:: Exercise aim ::
Pictures should be left out while the data beneath this task is written out word for word.

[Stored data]

*****

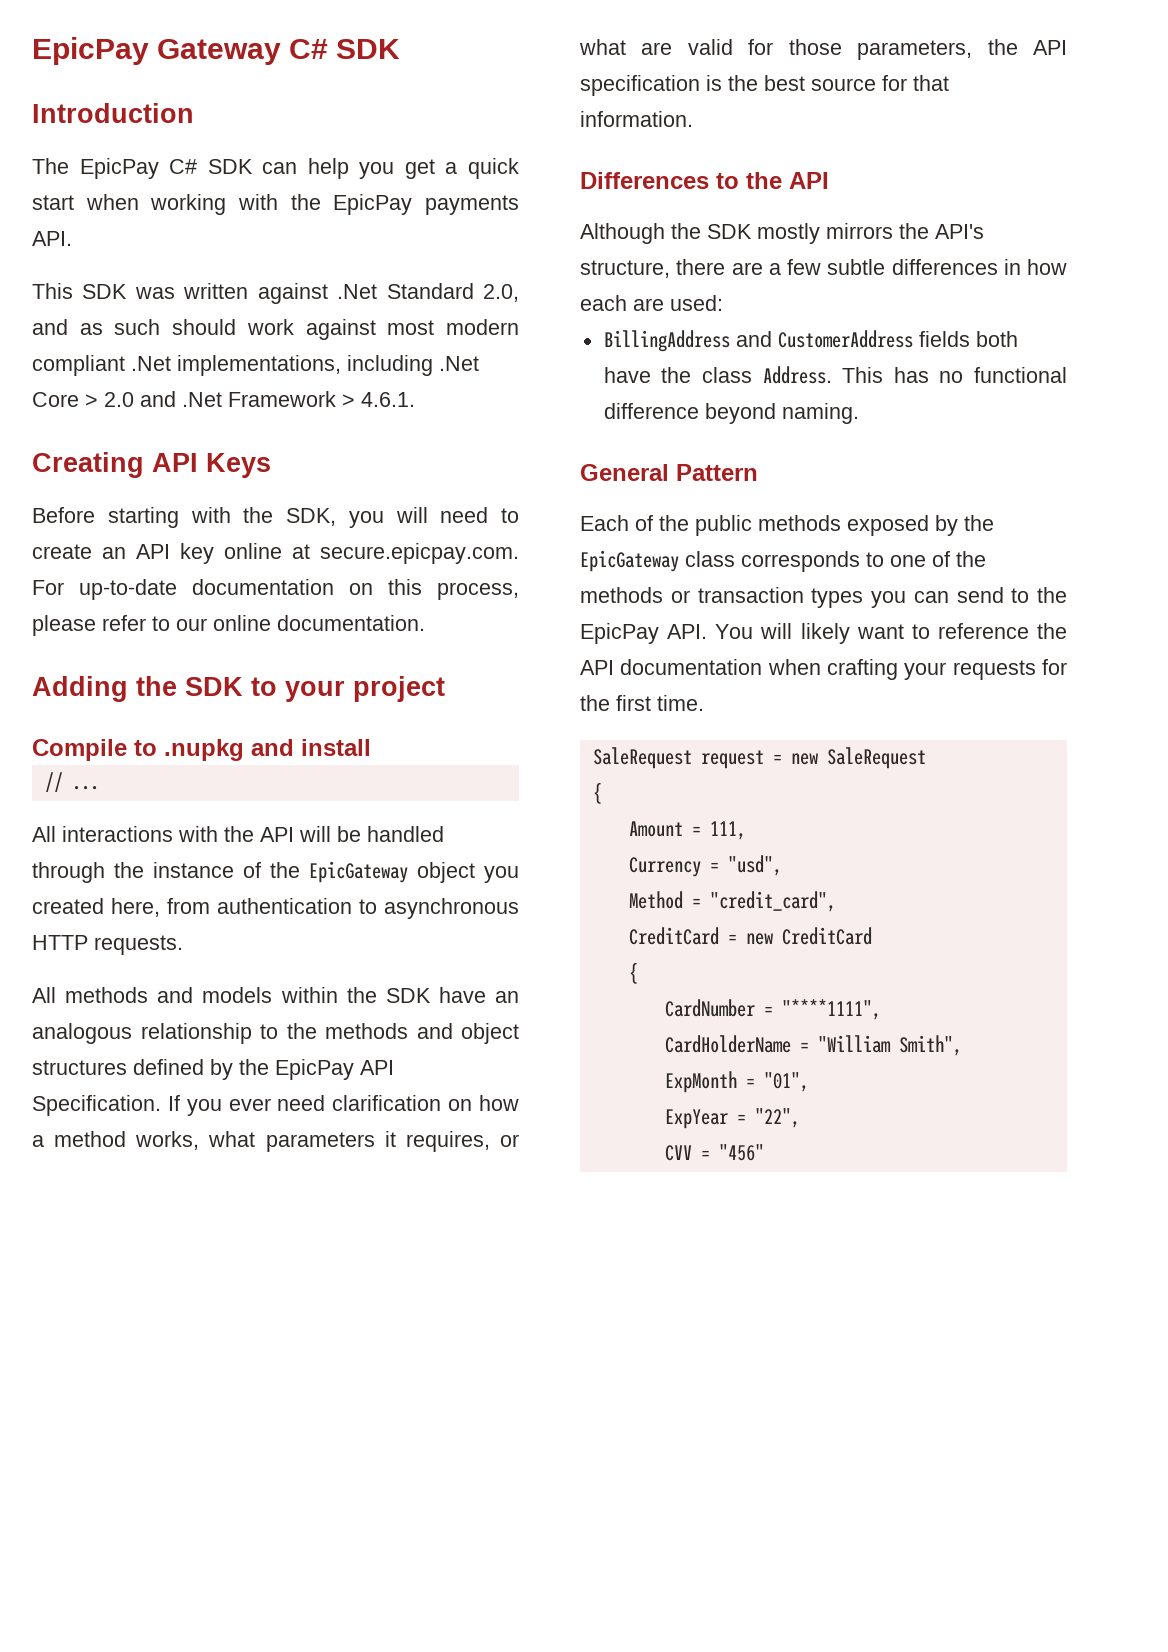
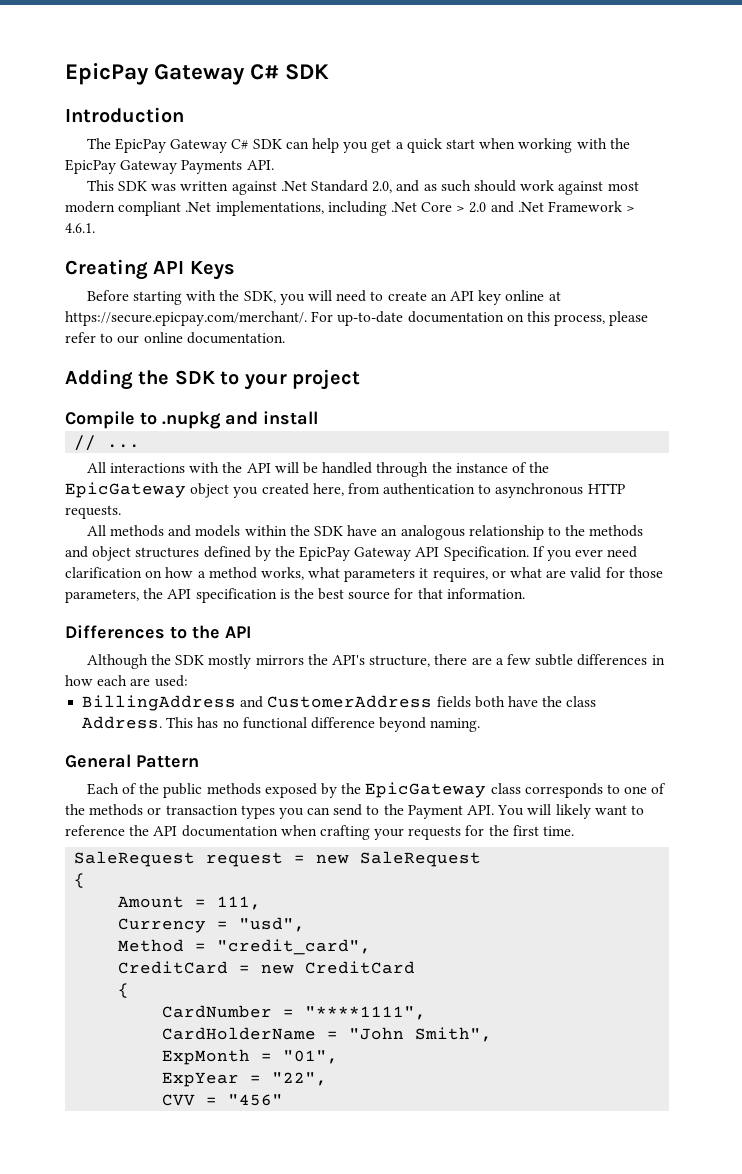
(159, 168) none -> [170,139,228,153] Gateway
[425,195,519,215] payments -> [120,160,243,174] Gateway Payments
[320,543,519,564] secure.epicpay.com. -> [65,311,307,326] https://secure.epicpay.com/merchant/.
(354, 1069) none -> [354,547,412,561] Gateway
[580,623,659,644] EpicPay -> [407,805,463,819] Payment
[817,1035,891,1053] "William -> [349,1027,405,1040] "John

*****

:: Output below ::
(159, 168) none -> [170,139,228,153] Gateway
[425,195,519,215] payments -> [120,160,243,174] Gateway Payments
[320,543,519,564] secure.epicpay.com. -> [65,311,307,326] https://secure.epicpay.com/merchant/.
(354, 1069) none -> [354,547,412,561] Gateway
[580,623,659,644] EpicPay -> [407,805,463,819] Payment
[817,1035,891,1053] "William -> [349,1027,405,1040] "John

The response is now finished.